Top Asian Diversity Consultant Accused Of Defrauding Low-Income Housing Fund
Faith Bautista is accused by her former colleagues of filing thousands of fake applications for state funds meant for housing assistance to low-income residents.
Faith Bautista, the founder of a new Asian-focused television network and a prominent Asian American diversity activist in California, is facing a lawsuit alleging that she orchestrated a scheme to defraud a state program designed to provide housing assistance to low-income residents.
The National Asian American Coalition, the organization Bautista led until 2022, accused her of submitting fake applications to an affordable homeownership counseling program in a conspiracy to siphon the state reimbursement funds to herself and her family.
The scheme helped generate an astounding $12,356,288 in revenue, according to a complaint filed in the Los Angeles Superior Court.
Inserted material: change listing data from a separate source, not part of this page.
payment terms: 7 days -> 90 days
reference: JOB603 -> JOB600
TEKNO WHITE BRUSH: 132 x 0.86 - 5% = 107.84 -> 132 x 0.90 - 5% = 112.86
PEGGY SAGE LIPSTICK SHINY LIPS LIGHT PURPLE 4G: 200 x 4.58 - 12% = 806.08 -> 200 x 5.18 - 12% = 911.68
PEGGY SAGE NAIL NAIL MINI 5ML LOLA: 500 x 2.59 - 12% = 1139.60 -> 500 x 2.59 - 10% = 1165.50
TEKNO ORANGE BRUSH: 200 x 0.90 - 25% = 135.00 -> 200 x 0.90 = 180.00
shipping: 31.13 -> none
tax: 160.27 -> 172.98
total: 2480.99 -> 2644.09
Before NAAC’s involvement with the housing program, the group raised less than half a million dollars a year from other program service revenue.
NAAC claims that Bautista not only paid herself and her family kickbacks but used her success generating income from the housing program, run by CalHFA, to demand a nearly $1 million bonus from her organization.
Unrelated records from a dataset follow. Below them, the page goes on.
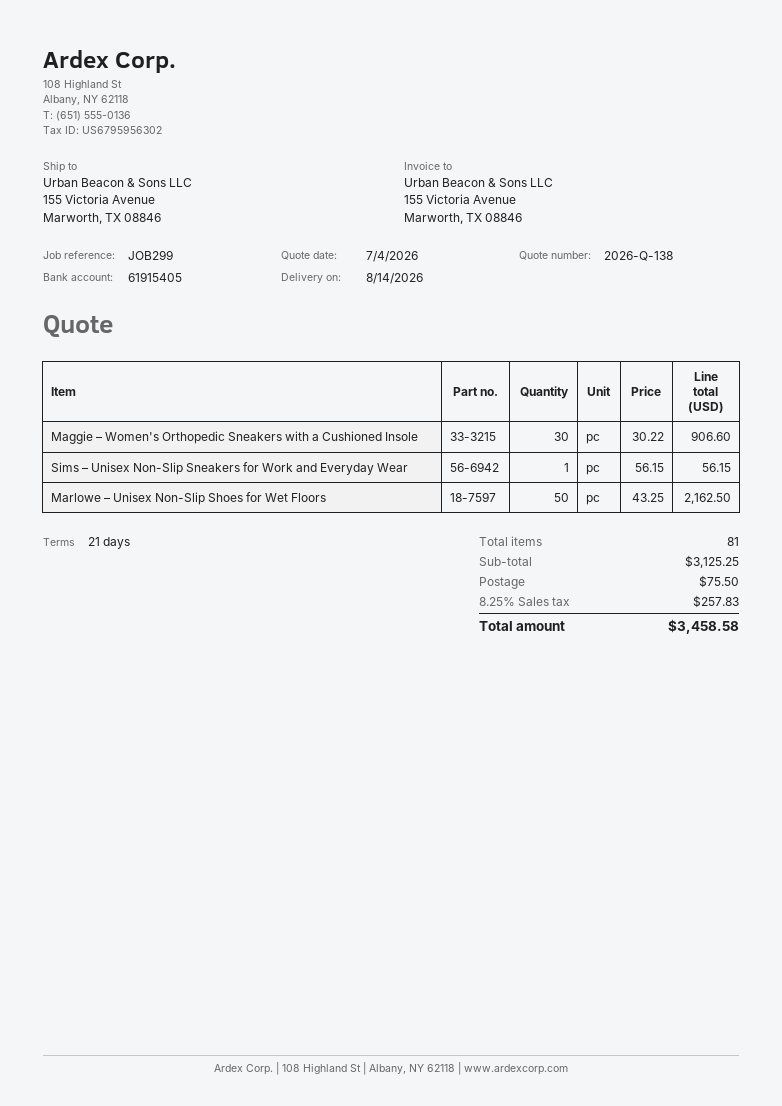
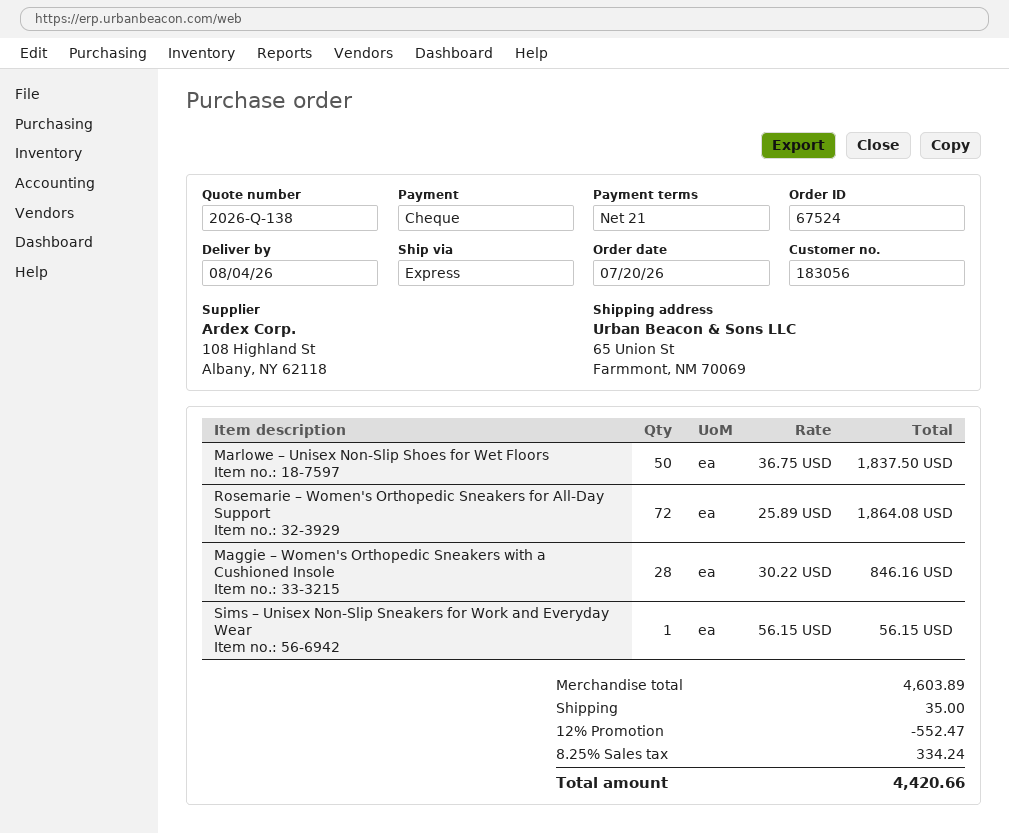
delivery date: 2026-08-14 -> 2026-08-04
ship to: 155 Victoria Avenue, Marworth, TX 08846 -> 65 Union St, Farmmont, NM 70069
Maggie – Women's Orthopedic Sneakers with a Cushioned Insole: 30 x 30.22 = 906.60 -> 28 x 30.22 = 846.16
Marlowe – Unisex Non-Slip Shoes for Wet Floors: 50 x 43.25 = 2162.50 -> 50 x 36.75 = 1837.50
Rosemarie – Women's Orthopedic Sneakers for All-Day Support: none -> 72 x 25.89 = 1864.08
subtotal: 3125.25 -> 4603.89
discount: none -> 12% = 552.47
shipping: 75.50 -> 35.00
tax: 8.25% = 257.83 -> 8.25% = 334.24
total: 3458.58 -> 4420.66

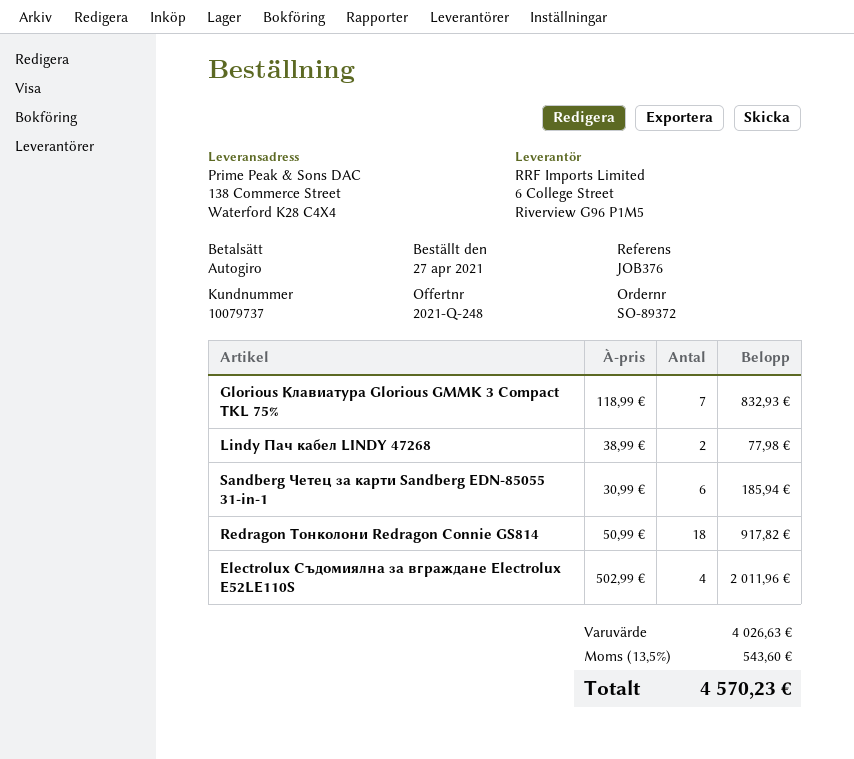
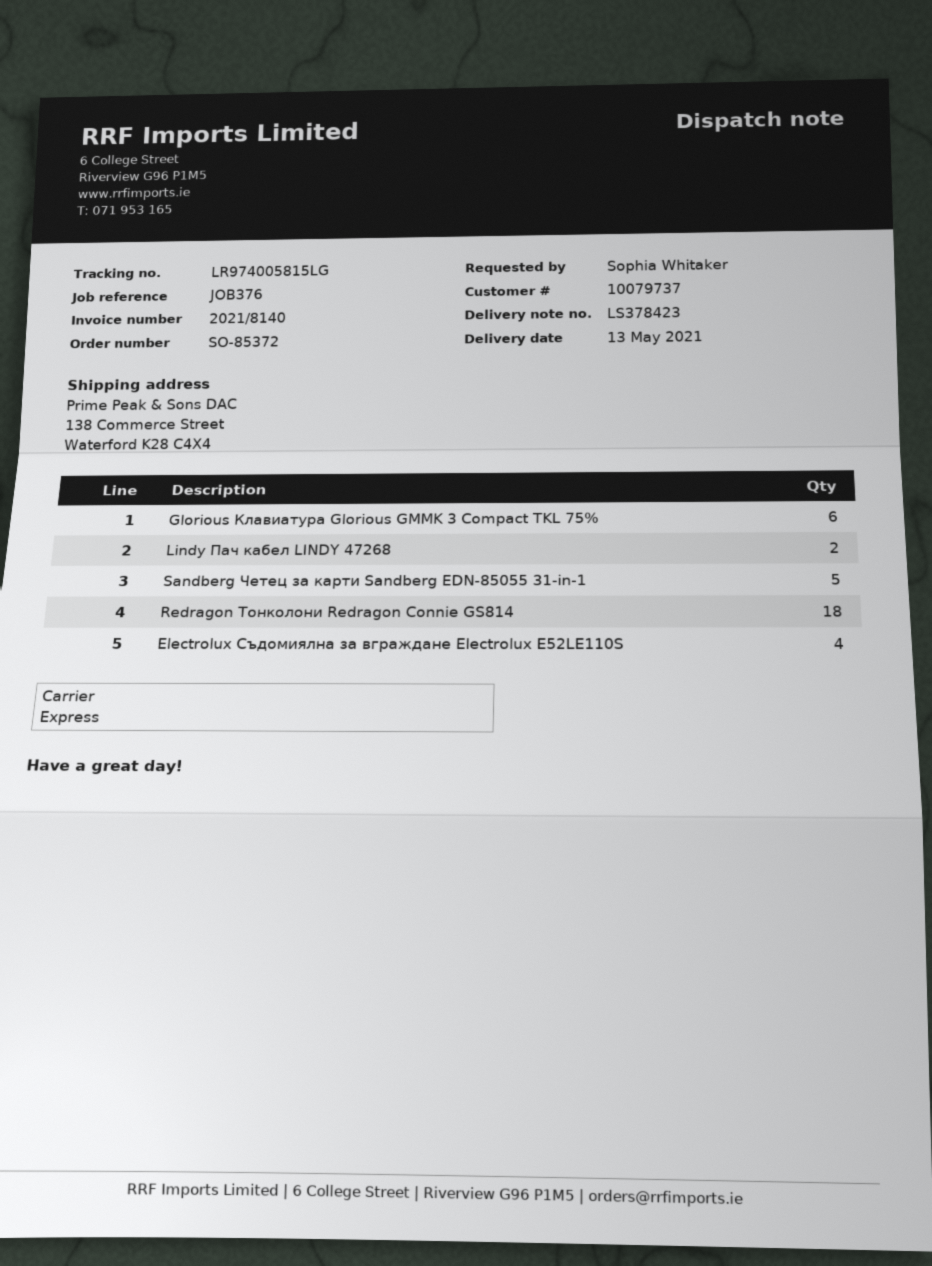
order number: SO-89372 -> SO-85372
Glorious Клавиатура Glorious GMMK 3 Compact TKL 75%: 7 -> 6
Sandberg Четец за карти Sandberg EDN-85055 31-in-1: 6 -> 5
The scheme allegedly involved the submission of names plucked from a variety of sources, including a list of Filipino voters purchased by Bautista, from which she filed nearly 200 falsified applications.
Bautista and her daughter, Ariel McCarty, allegedly hosted a financial literacy event for members of the U.S. Marines at Camp Pendleton in order to file more false applications. The mother-daughter team lured over 100 U.S. Marines into signing intake forms for the CalHFA counseling program, “despite providing no counseling services that would qualify under that program,” according to the lawsuit.